Он лег на спину, закинув руки за голову, и глаза его поймали отблеск звезд и луны.
— Мы стремимся познать Арду, потому что наши феар — ее неотъемлемая часть. Вот откуда вы такие взялись? Зачем пришли? И куда деваетесь, а? Кто мне скажет? Может быть, ты?
— А что ж, — Берен последовал его примеру. По правде говоря, он очень утомился. — Может, и я…
Он зачем-то подмигнул скособоченной луне и закрыл глаза.
* * *
Поутру хозяин был какой-то вареный, а Финрод так и вовсе без стеснения спал в седле — грезил с открытыми глазами, как это умеют делать эльфы.
Они тронулись в путь до света, чтобы к вечеру добраться до реки Миндеб. Снова — шлемы и кольчуги, снова — щиты и луки… Пограничье. На севере высилась стена гор — обманчиво близких в прозрачном утреннем свете. Оттуда, из-за этих гор, из родной земли Берена, приходили орки. Это были небольшие ватаги, редко когда превышающие числом полсотни, рассказывал позавчера начальник заставы, рослый горец по имени Нарво. Не то, что было здесь пять лет назад, о-о-о! Тогда было — только держись: перли, как муравьи, сметали заставы, жгли хутора и деревни до самого хребта Андрам, счастлив был тот, кто успел семью в лесу схоронить… А сейчас — нет: стараются малой шайкой просочиться через кордон, налететь на какой-нито одинокий хутор или малое поселение, порезать всех и забрать все, что можно унести на себе. Кого перехватит пограничная стража из дориатских эльфов, кого — горцы, кого бретильцы… Но бывает, что и просачиваются, да… Голод их гонит, я слыхал, — вставил слово другой воин. Ард-Гален сгорел, негде пасти скот, а Черный лишние рты кормить не желает. И в Дортонионе сейчас не очень-то пограбишь: что у нас отобрал Саурон, тем не поживишься. Ничего-о, мрачно протянул Нарво. Мы их накормим… Землей накормим под самую завязочку.

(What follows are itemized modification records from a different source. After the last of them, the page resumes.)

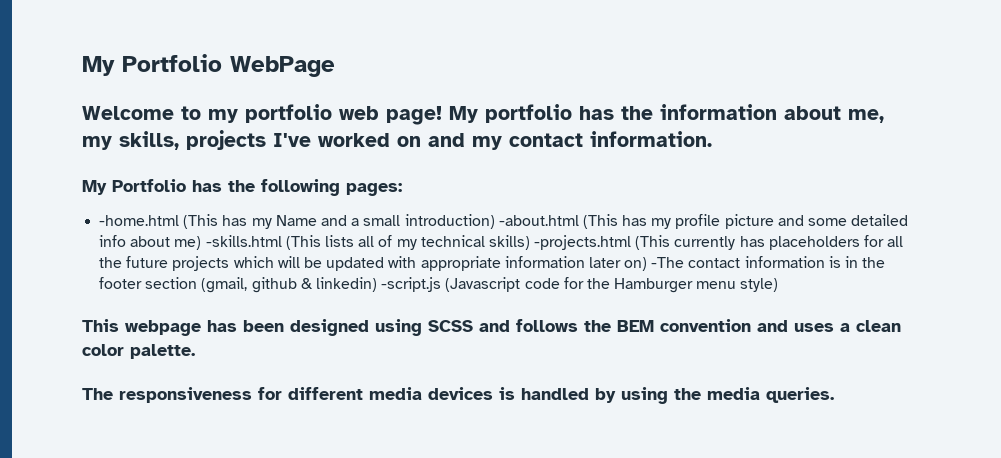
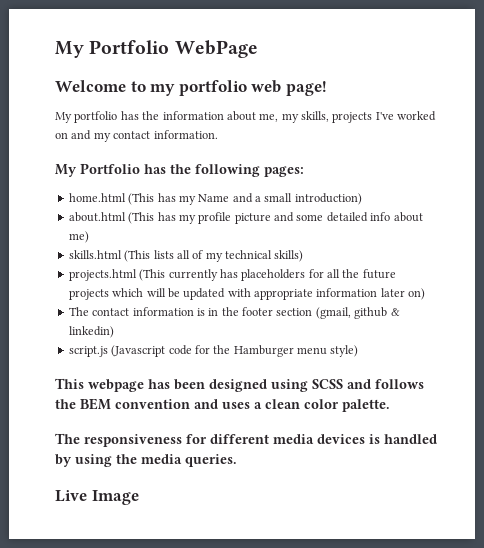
(442, 115) none -> (327, 88) //
[99,215,180,226] -home.html -> [68,193,126,202] home.html
[498,215,579,226] -about.html -> [68,212,126,222] // about.html
[205,235,282,247] -skills.html -> [68,250,122,259] // skills.html
[534,235,632,250] -projects.html -> [68,269,137,281] // projects.html
[651,257,685,268] -The -> [68,307,89,316] // The
[381,277,442,292] -script.js -> [68,346,108,357] // script.js
(834, 395) none -> [55,490,139,505] // Live Image

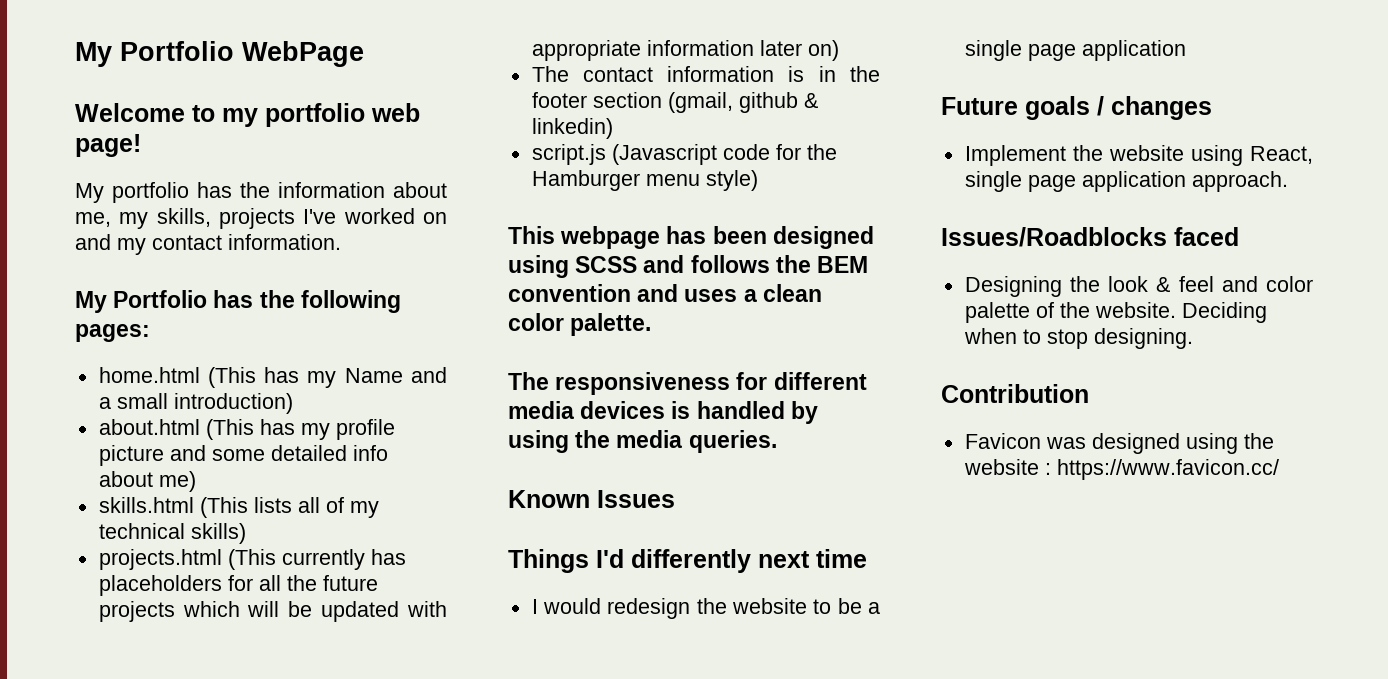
[55,490,139,505] Live Image -> [508,490,675,508] [508,549,867,573] [531,598,880,619] [964,40,1186,61] [941,96,1212,120] [964,145,1313,166] [964,171,1288,192] [941,227,1239,247] [964,276,1313,297] [964,302,1267,323] [963,328,1193,349] [941,384,1089,403] [964,433,1274,454] [963,459,1279,480] Known Issues // Things I'd differently next time // I would redesign the website to be a single page application // Future goals / changes // Implement the website using React, single page application approach. // Issues/Roadblocks faced // Designing the look & feel and color palette of the website. Deciding when to stop designing. // Contribution // Favicon was designed using the website : https://www.favicon.cc/

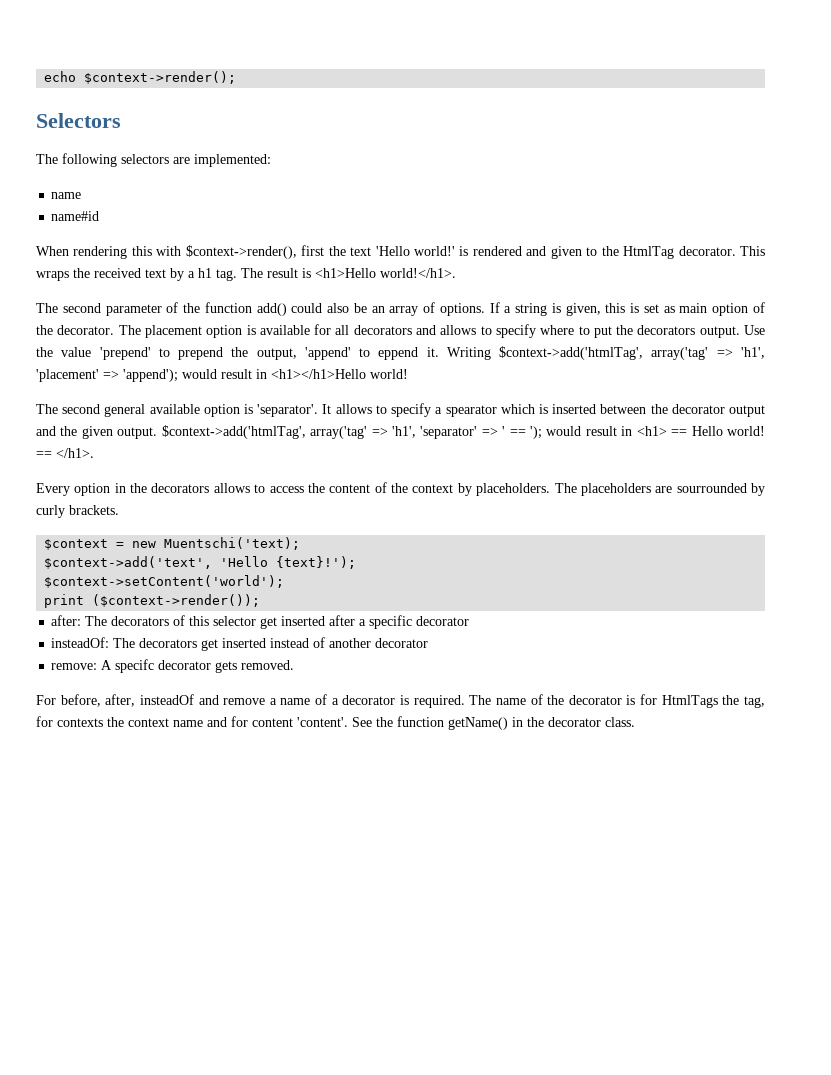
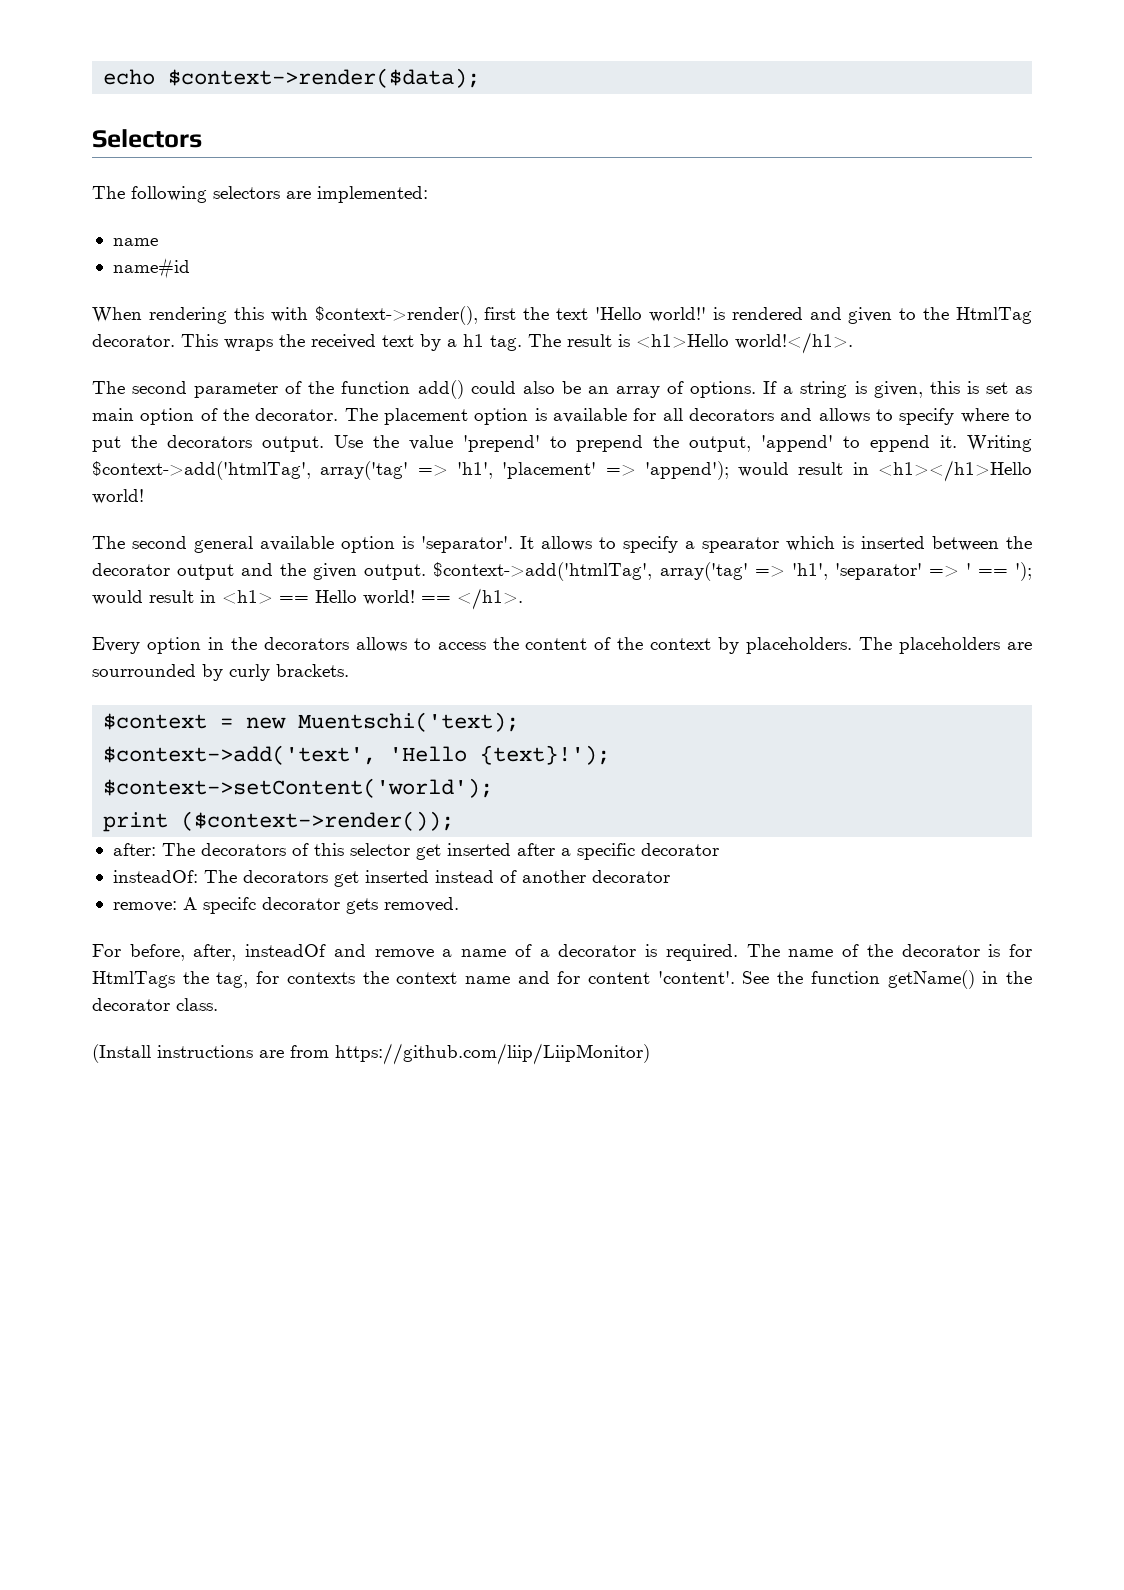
[84,71,237,84] $context->render(); -> [168,68,481,88] $context->render($data);
(635, 722) none -> [92,1043,650,1065] // (Install instructions are from https://github.com/liip/LiipMonitor)

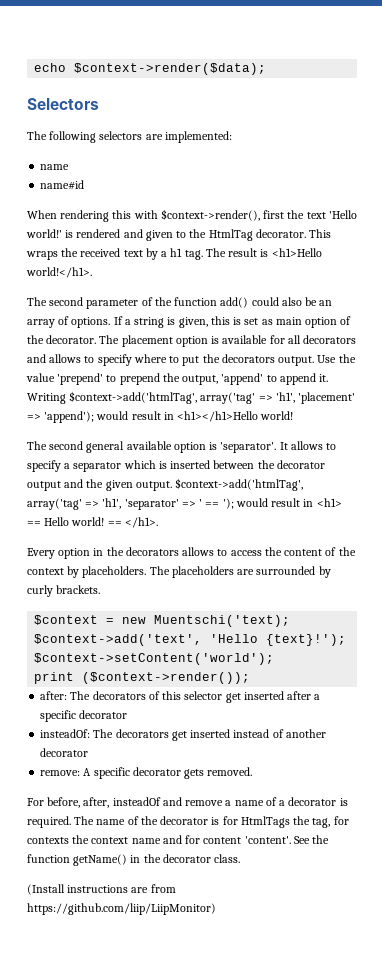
[870,435,931,452] eppend -> [279,373,316,385] append
[702,537,779,553] spearator -> [73,462,122,472] separator
[92,664,196,677] sourrounded -> [256,566,316,575] surrounded
[202,897,256,914] specifc -> [93,767,130,779] specific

Здесь, на «ничьей» земле, небольшой отряд казался легкой добычей. Наслушавшись на заставе разговоров об обычаях и нравах орков, Гили все время с тревогой поглядывал на север — хотя и понимал, что если появится какая-то напасть, то эльфы углядят ее первыми.
Красив был Димбар. Широкие луга перемежались здесь с небольшими рощицами, и чем больше к северу — тем реже делались рощицы, тем шире луга — они ехали по самой границе этого редколесья и полоски степи, протянувшейся вдоль гор. Любой, кто ехал бы или шел со стороны гор, был бы рано или поздно замечен — а вот их почти все время скрывал перелесок. В отличие от эльфов — Аэглоса, не выпускавшего гор из виду, Лауральдо, готового в любой мог схватиться за лук, Вилварина, внимательно смотрящего на гряду Криссаэгрим — Берен все больше чего-то высматривал на юге.

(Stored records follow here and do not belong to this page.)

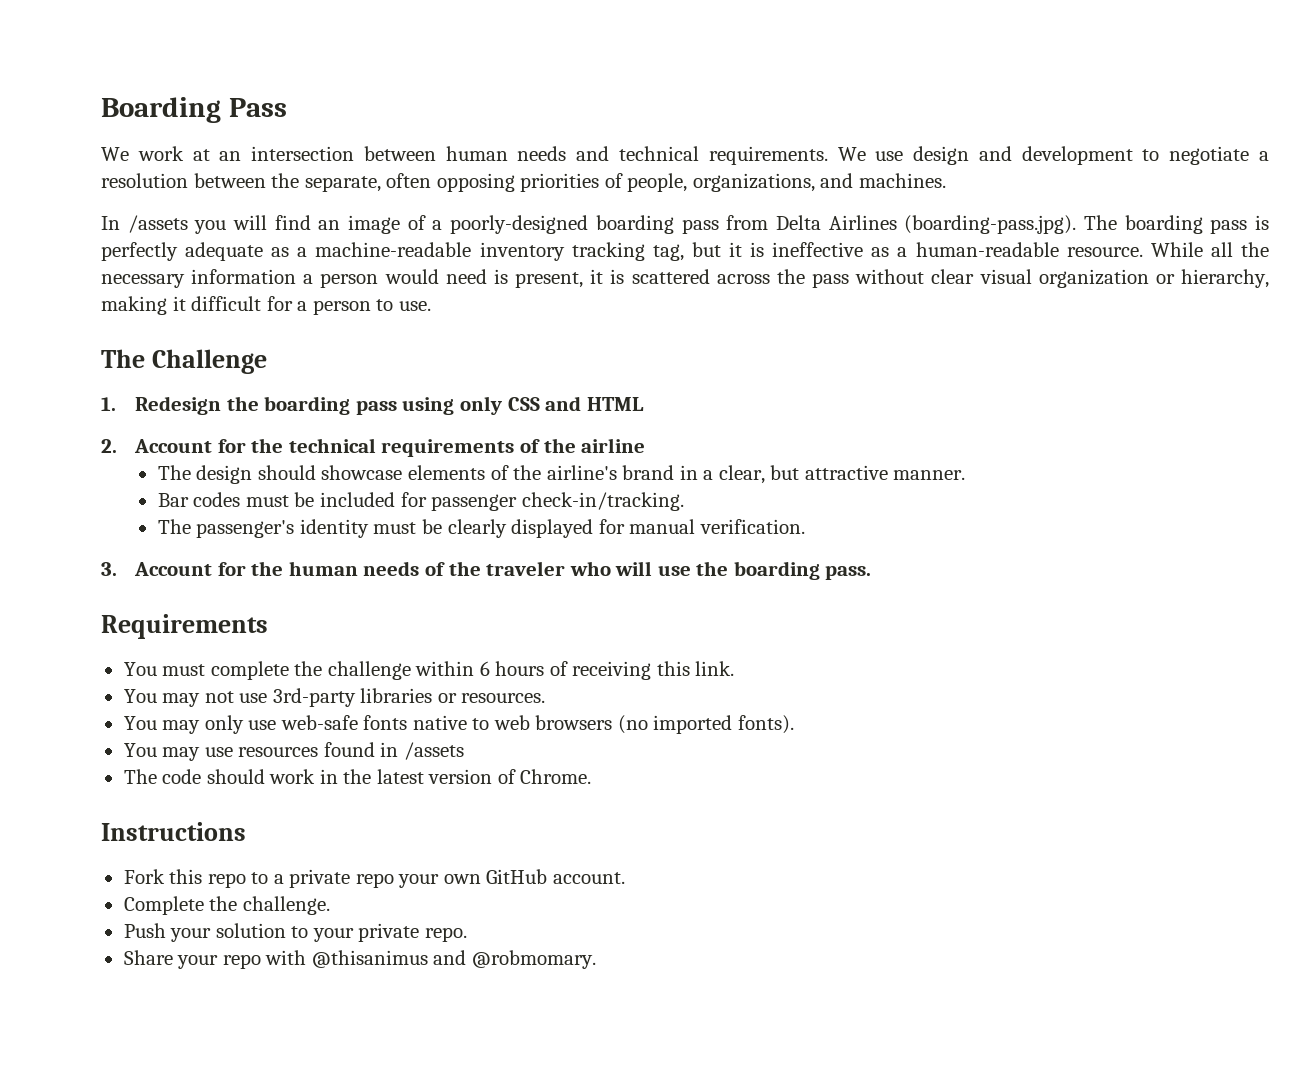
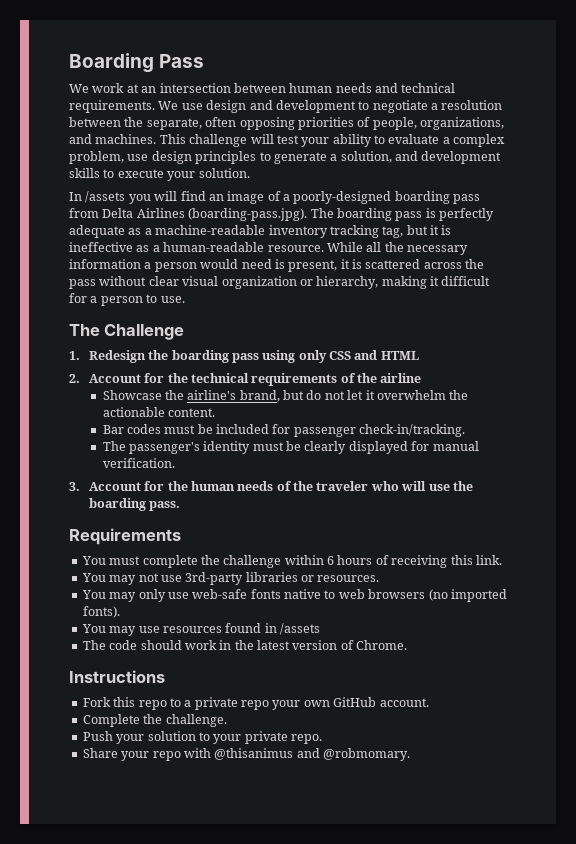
(946, 180) none -> [159,134,506,147] [69,151,502,164] [69,168,250,181] This challenge will test your ability to evaluate a complex problem, use design principles to generate a solution, and development skills to execute your solution.
[157,465,966,484] The design should showcase elements of the airline's brand in a clear, but attractive manner. -> [102,390,469,402] [102,407,215,417] Showcase the airline's brand, but do not let it overwhelm the actionable content.

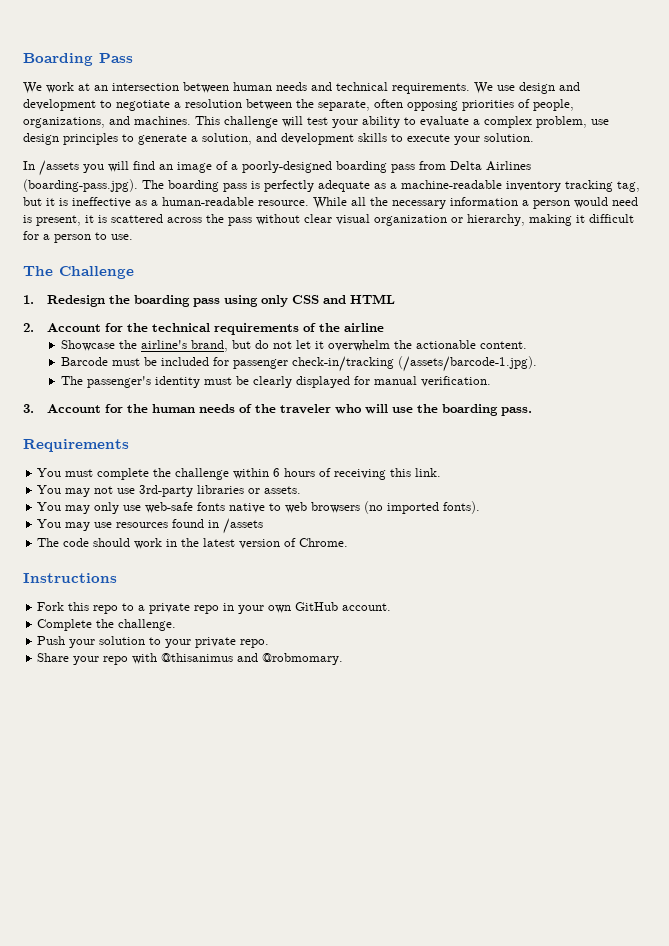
[102,424,161,434] Bar codes -> [60,357,108,366] Barcode
[359,424,466,437] check-in/tracking. -> [291,356,537,372] check-in/tracking (/assets/barcode-1.jpg).
[317,575,380,582] resources. -> [264,486,302,494] assets.
(269, 705) none -> [223,603,235,611] in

Гили небрежно поинтересовался у Айменела, что там такое, и тот просто ответил — Дориат, владения Элу Тингола.
Гили месяц назад уже был в такой близости от Дориата — когда шел с купцами. То ли от скуки долгого пути, то ли от близости Зачарованного Королевства, но купцы и возчики каждый вечер рассказывали об эльфах Дориата истории одна другой невероятнее и страшнее. И про парня, который подсматривал за купающейся эльфийской волшебницей, а она превратила его в камень, — так он, каменный, и стоит до сих пор, зачарованный ее красотой. И о младенцах, которых эльфы крадут, оставив вместо них подменышей, потому что эльфам для войны с орками надобны те, кто не боится держать в руках холодное железо, а это, вестимо, могут только люди да гномы. И о напитке бессмертия, секрет которого боги открыли эльфам, но утаили от людей… Болтовня эта прекратилась после того как к обозу пристал Берен. Раза два он одернул особо ретивых рассказчиков — и в его присутствии больше никто не решался завести небылицы об эльфах Дориата.

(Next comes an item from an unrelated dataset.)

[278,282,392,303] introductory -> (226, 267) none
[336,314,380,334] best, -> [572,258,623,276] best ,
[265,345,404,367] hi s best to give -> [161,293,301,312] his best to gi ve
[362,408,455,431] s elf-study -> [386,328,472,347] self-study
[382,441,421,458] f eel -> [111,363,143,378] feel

Гили еще раз задумался, откуда Берен мог появиться тогда, на тракте. По его словам и оговоркам эльфов — он шел из Дортониона. Но тогда он не мог не пройти через Химлад — а в Химладе он не был. Неужто… Гили об этом не задумывался, но тут пришло само собой — неужто Берен побывал в Огражденном Королевстве?
Гили не решался спросить ни у него, ни у эльфов.
Солнце покатилось к закату, когда они увидели идущую с востока тучу. Темно-серая и плотная, она словно подминала собой вершины гор, а под ней полупрозрачной косой пряжей висел дождь. Рваные, разлохмаченные края тучи ползли во все стороны.
Первые резкие порывы ветра заставили деревья и травы встрепенуться.
— Сука удача, — пробормотал Берен, глядя на восток. — Угодили под шквал.
— Мы успеем добраться до берега Миндеба прежде чем встретимся с ним, — сказал Лоссар. — Давайте поищем укрытие.
— Здесь негде укрыться, — покачал головой Кальмегил. — Я знаю эти места.
— От такого шквала, — добавил Менельдур, — эти лесочки нас не защитят. Но лучше свернуть в рощу: я не ищу встречи с молнией.
— Так и сделаем, — сказал Финрод.
— Есть еще одно предложение, — Эдрахил привстал на стременах, вглядываясь в застилающую восток черноту. — Соберем побольше хвороста и укроем его попонами, когда придем на место. У нас будет сухая растопка.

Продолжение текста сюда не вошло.